Apologia 13 - 14
XIII.
E per Giove ci di', o Meleto, se è meglio abitare fra buoni, o fra malvagi cittadini... Caro! rispondi; non è niente difficil cosa quella che dimando. E i malvagi, a quei che tutto dí li accostano non fanno del male; e del bene i buoni? - Sí. - E ci è chi voglia essere da quelli danneggiato, con i quali conversa, piuttosto che giovato? rispondi, o buono uomo; dice anche la legge che si ha a rispondere; c'è chi voglia essere danneggiato? - No. - Su via, tu trai qua me come un che corrompe e fa malvagi i giovani volontariamente, o involontariamente? - Volontariamente, dico io. - Che, o Meleto? tu all'età tua sei tanto piú savio che non io all'età mia, che tu conosciuto hai che i cattivi sempre fanno del male a quelli che li accostano, e i buoni del bene; e io son cosí ignorante, che financo ignoro che se alcuno farò malvagio di quelli che conversano meco, starò nel pericolo di ricevere del male io da lui; cosí ignorante, che fo cotesto male come di' tu, volontariamente? Non te lo credo, né io né nessun altro. Ma, o non corrompo, o, se mai, involontariamente; sicché in tutte e due i casi tu mentisci. E se involontariamente, per tali involontarii peccati non è di legge trarre qua alcuno, ma sibbene averlo a sé da parte, ammonendo e insegnando. Egli è chiaro che piú non farò quel che io fo involontariamente, quando avrò appreso. Ma ti sei scansato dallo starti con me e dall'insegnarmi; non hai voluto; e mi meni qua dove è di legge che coloro siano menati, i quali han bisogno di castigo, ma non d'insegnamento. XIV.

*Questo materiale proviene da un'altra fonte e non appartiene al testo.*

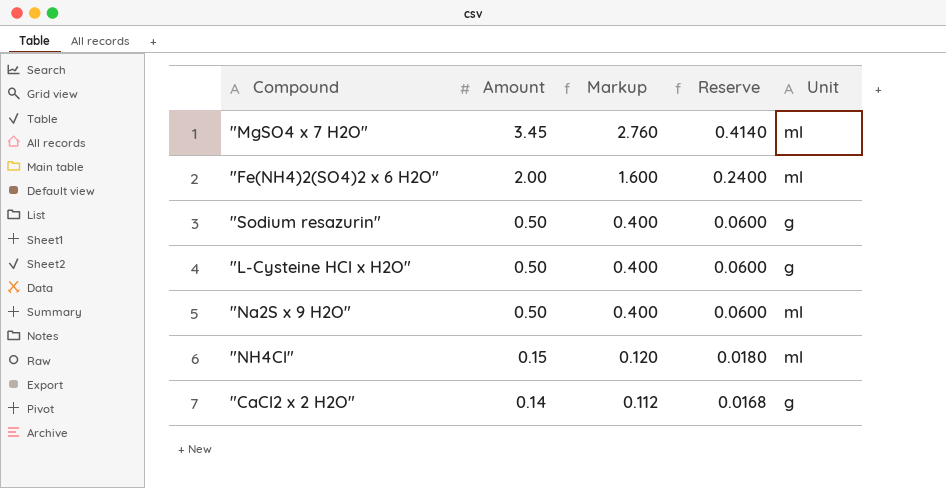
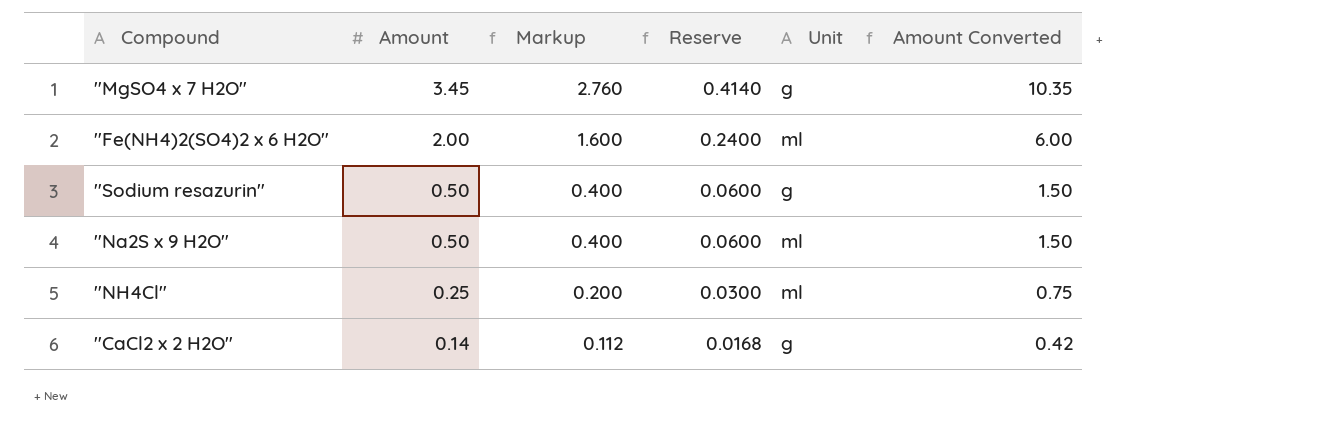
column Amount Converted | formula: none -> [Amount] * 3
row "L-Cysteine HCl x H2O": 0.50 | 0.400 | 0.0600 | g -> none
"MgSO4 x 7 H2O" | Unit: ml -> g
"NH4Cl" | Amount: 0.15 -> 0.25
"NH4Cl" | Markup: 0.120 -> 0.200
"NH4Cl" | Reserve: 0.0180 -> 0.0300

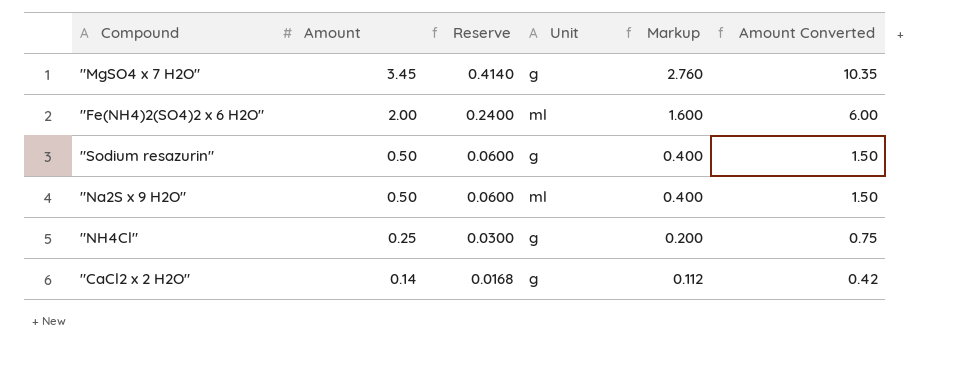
column Markup | position: 3 -> 5
"NH4Cl" | Unit: ml -> g

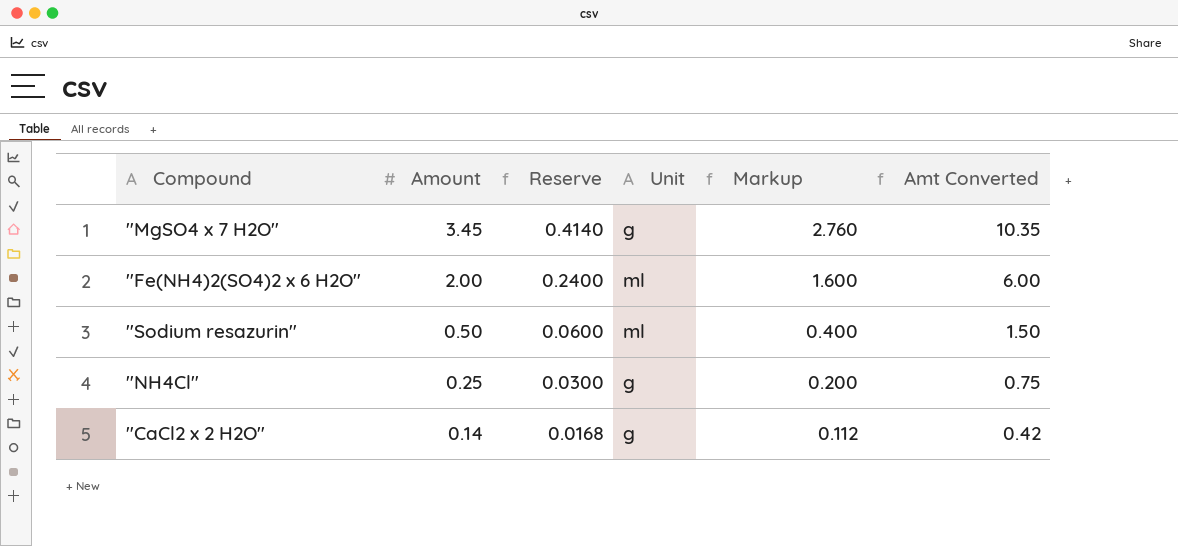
column name: Amount Converted -> Amt Converted
row "Na2S x 9 H2O": 0.50 | 0.0600 | ml | 0.400 | 1.50 -> none
"Sodium resazurin" | Unit: g -> ml

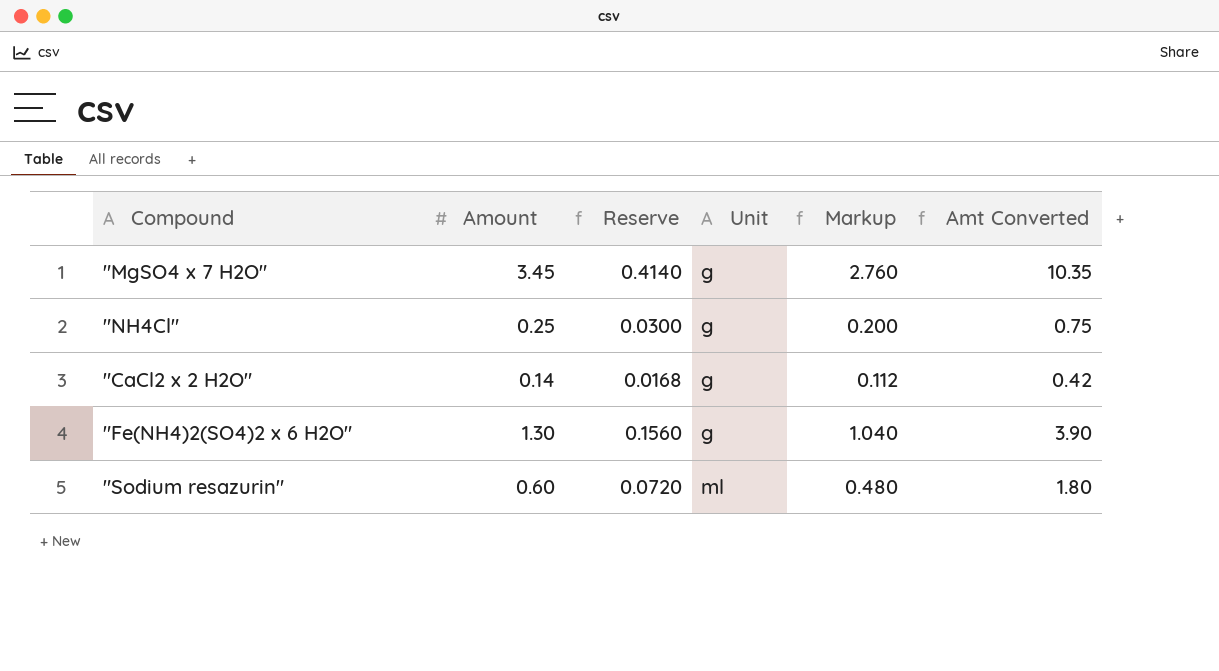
row order: Amount descending -> Unit ascending
"Fe(NH4)2(SO4)2 x 6 H2O" | Amount: 2.00 -> 1.30
"Fe(NH4)2(SO4)2 x 6 H2O" | Reserve: 0.2400 -> 0.1560
"Fe(NH4)2(SO4)2 x 6 H2O" | Unit: ml -> g
"Fe(NH4)2(SO4)2 x 6 H2O" | Markup: 1.600 -> 1.040
"Fe(NH4)2(SO4)2 x 6 H2O" | Amt Converted: 6.00 -> 3.90
"Sodium resazurin" | Amount: 0.50 -> 0.60
"Sodium resazurin" | Reserve: 0.0600 -> 0.0720
"Sodium resazurin" | Markup: 0.400 -> 0.480
"Sodium resazurin" | Amt Converted: 1.50 -> 1.80

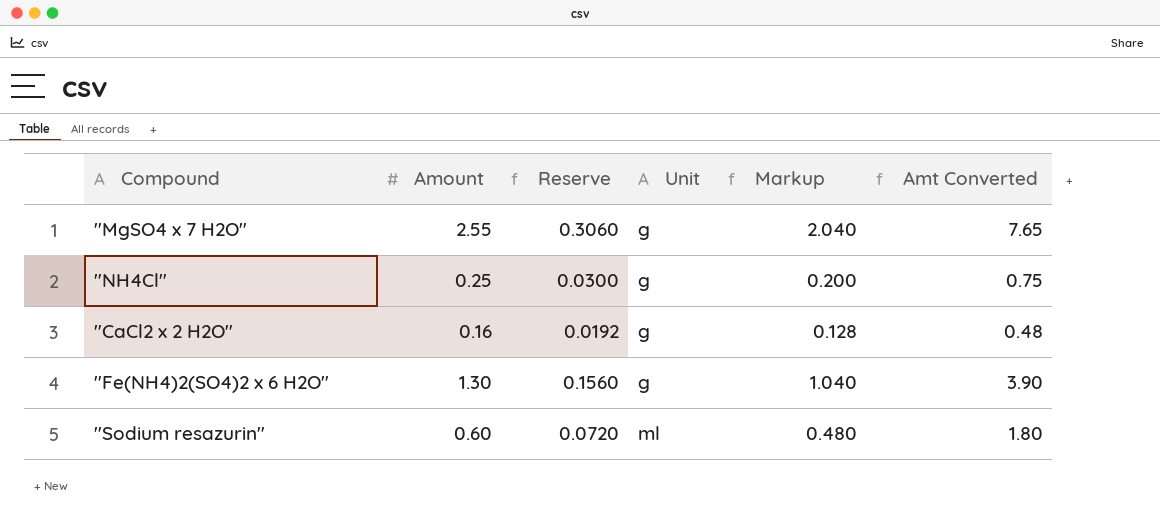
"MgSO4 x 7 H2O" | Amount: 3.45 -> 2.55
"MgSO4 x 7 H2O" | Reserve: 0.4140 -> 0.3060
"MgSO4 x 7 H2O" | Markup: 2.760 -> 2.040
"MgSO4 x 7 H2O" | Amt Converted: 10.35 -> 7.65
"CaCl2 x 2 H2O" | Amount: 0.14 -> 0.16
"CaCl2 x 2 H2O" | Reserve: 0.0168 -> 0.0192
"CaCl2 x 2 H2O" | Markup: 0.112 -> 0.128
"CaCl2 x 2 H2O" | Amt Converted: 0.42 -> 0.48

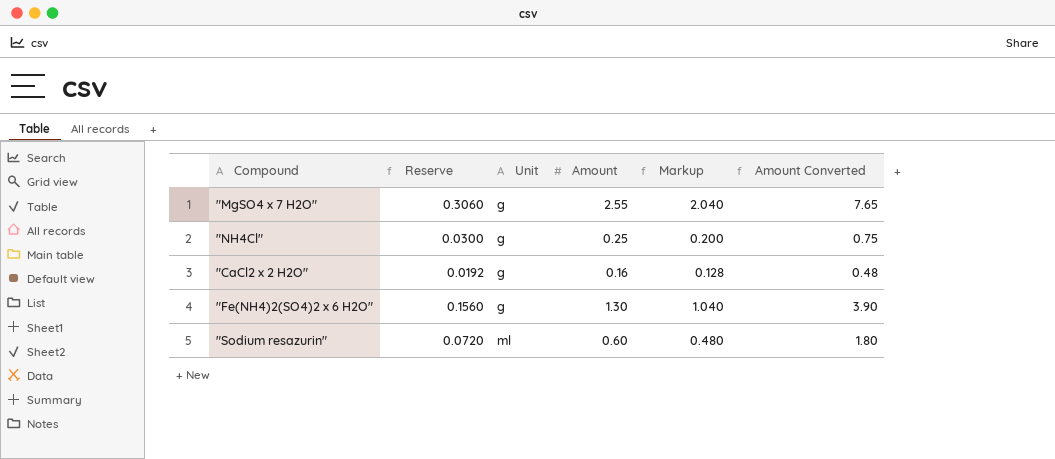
column Amount | position: 2 -> 4
column name: Amt Converted -> Amount Converted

Ma, Ateniesi, come io diceva, manifesto è che Meleto di queste cose non se n'è curato mai né molto né poco. Nientedimeno di': come affermi tu, o Meleto, che io corrompo i giovani? O non è chiaro, secondo l'accusa che hai scritta, che insegnando a non credere in quelli Iddii nei quali la città crede, ma bensí in strane cose demoniache, e nuove? Non di' tu che, con insegnare cotesto, io corrompo quelli? - Sí, sí, cotesto. - E via, in nome di questi stessi Iddii dei quali si parla, piú chiaro di' e a me e a questi giudici. Io non posso intendere: di' tu ch'io insegno a credere che ci siano Iddii, e ch'io stesso credo ci siano Iddii, e non sono al tutto ateo, non sono cosí reo; ma non quelli che la città crede, ma sibbene diversi, e, perché diversi, tu mi accusi? o proprio affermi che io stesso non credo niente che ci siano Iddii, e che cotesto insegno io agli altri? - Cosí affermo, che tu non credi proprio niente ci siano Iddii. - O maraviglioso Meleto, perché tu di' cosí? sole e luna non credo io dunque che siano Iddii, come credon gli altri uomini? - Per Giove, no, o Giudici: il sole ei dice che è pietra; e la luna, terra. - Anassagora credi tu accusare, caro Meleto? e cosí sprezzi costoro, e li credi cosí salvatichi di lettere, da non sapere che di cotali discorsi i libri di Anassagora, il Clazomenio, sono pieni? Oh bella! i giovani imparano da me questa dottrina, che quando vogliano, con una dramma a dir molto molto, possono comperare dall'orchestra, dando la baia a Socrate se se ne vuol fare bello lui e di dottrina sí strana! Ma, per Giove, ti par cosí di me, che non creda in nessuno Iddio? - Nessuno, nessuno, per Giove. - Non ti si ha credere, o Meleto, e, a vedere, non credi a te né anche tu. Imperocché costui, Ateniesi, mi par molto procace e prosuntuoso, e che coteste accuse le ha proprio scritte per procacia e prosunzione, e perché giovine. Ch'egli ha l'aria di un che compone enimma, per tentare: «Socrate, il sapiente, o conoscerà che io mi contraddico per pigliarmi gioco di lui, o no; e se no, trarrò lui in inganno e gli altri che odono». Ché manifestamente egli mi si contraddice nell'accusa, come se dicesse: «Socrate è reo, perché non crede esserci Iddii, e crede esserci Iddii». Pare un che burla.